When we started, we had a bunch of compelling but disparate and often-unconnected ideas around creating new market categories – a “bag of doorknobs,” to reference a phrase from the book. But as we worked through the ideas and wrote some of the early chapters, we all felt like we were fitting together the pieces of a new business discipline.
Months into our work, the four of us gathered at Chris’ house in Santa Cruz, Calif., which had become our book-writing headquarters. I laid out printouts and Post-Its of concepts and chapter headings on Chris’ enormous dining room table, lining them up like a storyboard. Al stared at the papers and Post-Its and said this all reminded him of when he was a leader at Macromedia and the company created the discipline of “experience design.”
After a silence, someone – Al and Chris credit me, though I don’t actually remember, so who knows – said something like, “Holy shit! It’s category design!”
I think all four of us got goosebumps. That was what we were creating. Category design would be a new discipline that would help companies identify, define, develop and ultimately win new market categories. The key to doing all of that would be to intentionally design the category – design it in a way that would put a company in the driver’s seat of the category. And our book was going to lay out how to do that, step by step.

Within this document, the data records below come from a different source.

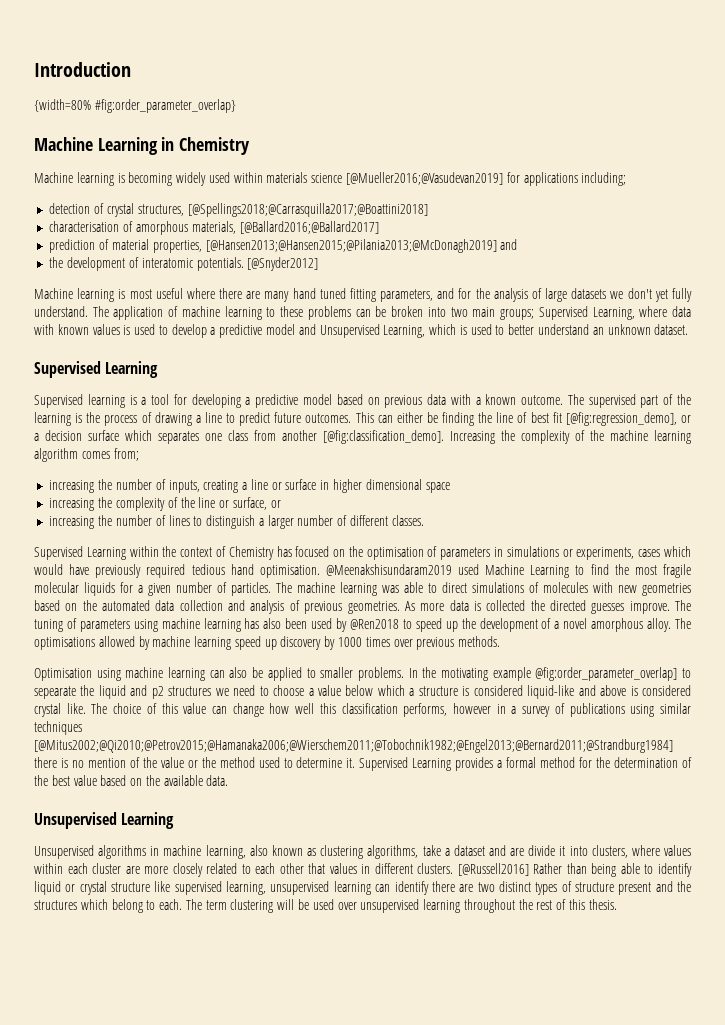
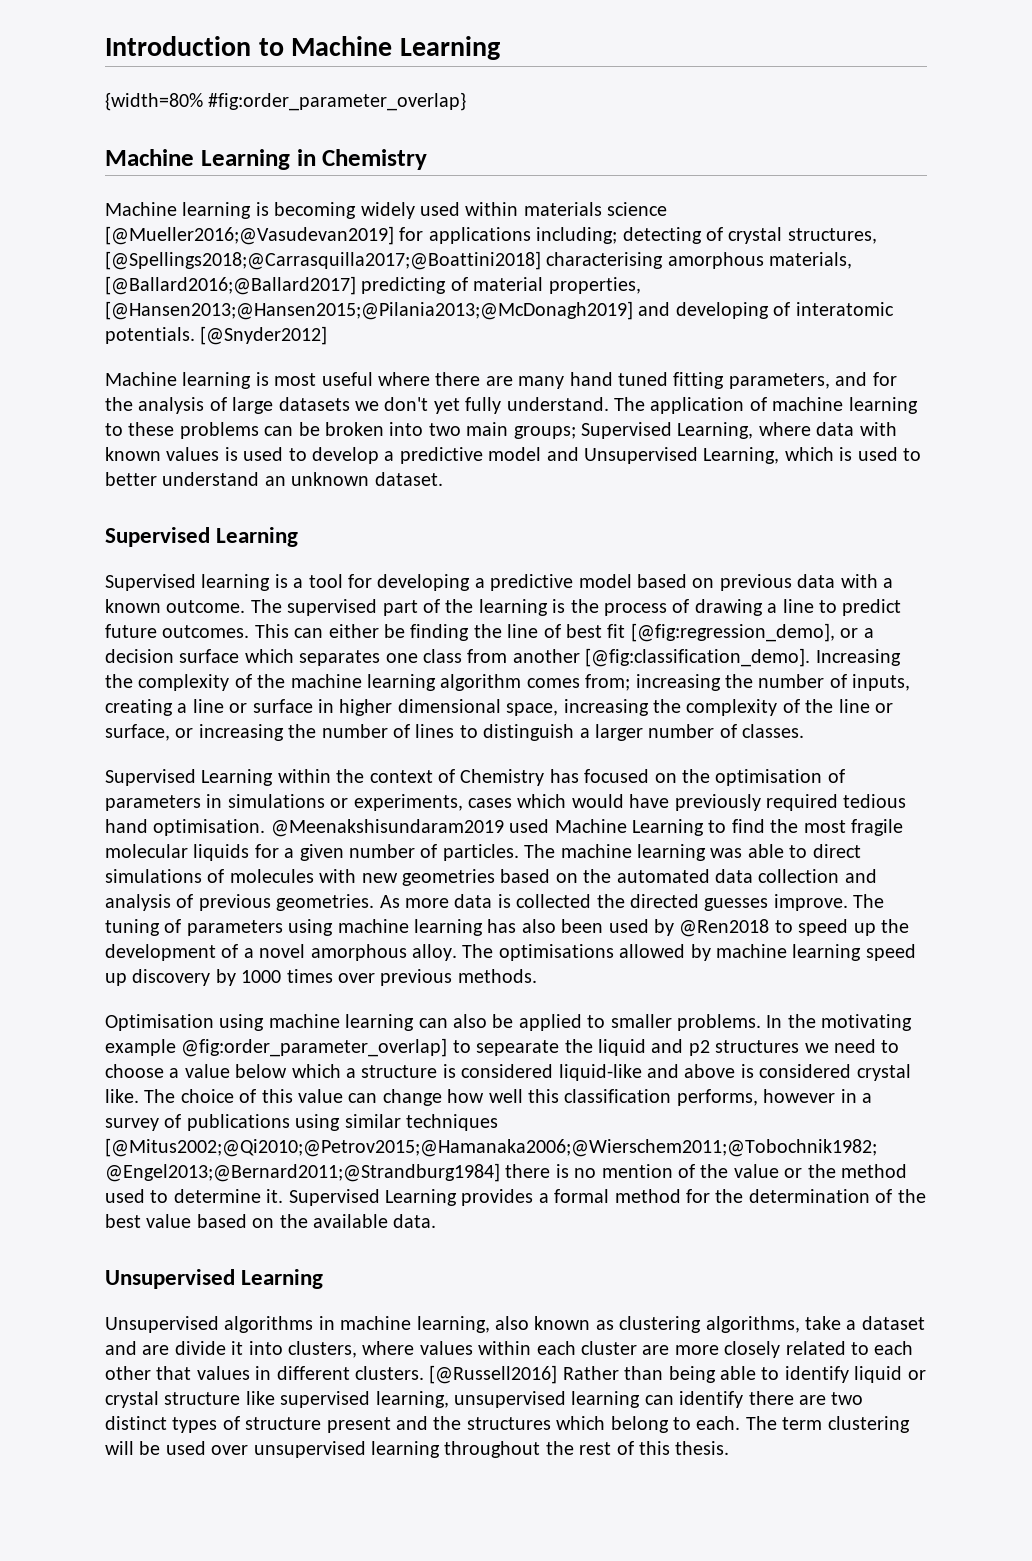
- Introduction
+ Introduction to Machine Learning
- Machine learning is becoming widely used within materials science [@Mueller2016;@Vasudevan2019] for applications including;
- detection of crystal structures, [@Spellings2018;@Carrasquilla2017;@Boattini2018]
- characterisation of amorphous materials, [@Ballard2016;@Ballard2017]
- prediction of material properties, [@Hansen2013;@Hansen2015;@Pilania2013;@McDonagh2019] and
- the development of interatomic potentials.
+ Machine learning is becoming widely used within materials science [@Mueller2016;@Vasudevan2019] for applications including; detecting of crystal structures, [@Spellings2018;@Carrasquilla2017;@Boattini2018] characterising amorphous materials, [@Ballard2016;@Ballard2017] predicting of material properties, [@Hansen2013;@Hansen2015;@Pilania2013;@McDonagh2019] and developing of interatomic potentials.
- Increasing the complexity of the machine learning algorithm comes from;
- increasing the number of inputs, creating a line or surface in higher dimensional space
- increasing the complexity of the line or surface, or
- increasing the number of lines to distinguish a larger number of different classes.
+ Increasing the complexity of the machine learning algorithm comes from; increasing the number of inputs, creating a line or surface in higher dimensional space, increasing the complexity of the line or surface, or increasing the number of lines to distinguish a larger number of classes.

Play Bigger came out in the summer of 2016. We thought we had produced something terrific, but you never know if a book is going to catch the zeitgeist. Sales started out small but steady, and then just kept going and going. Venture capitalists were handing the book out to portfolio CEOs. Founders read it and told other founders they had to read it. Marketers caught on and began changing their titles to “category designer.” And companies wanted us to help them do what we wrote about.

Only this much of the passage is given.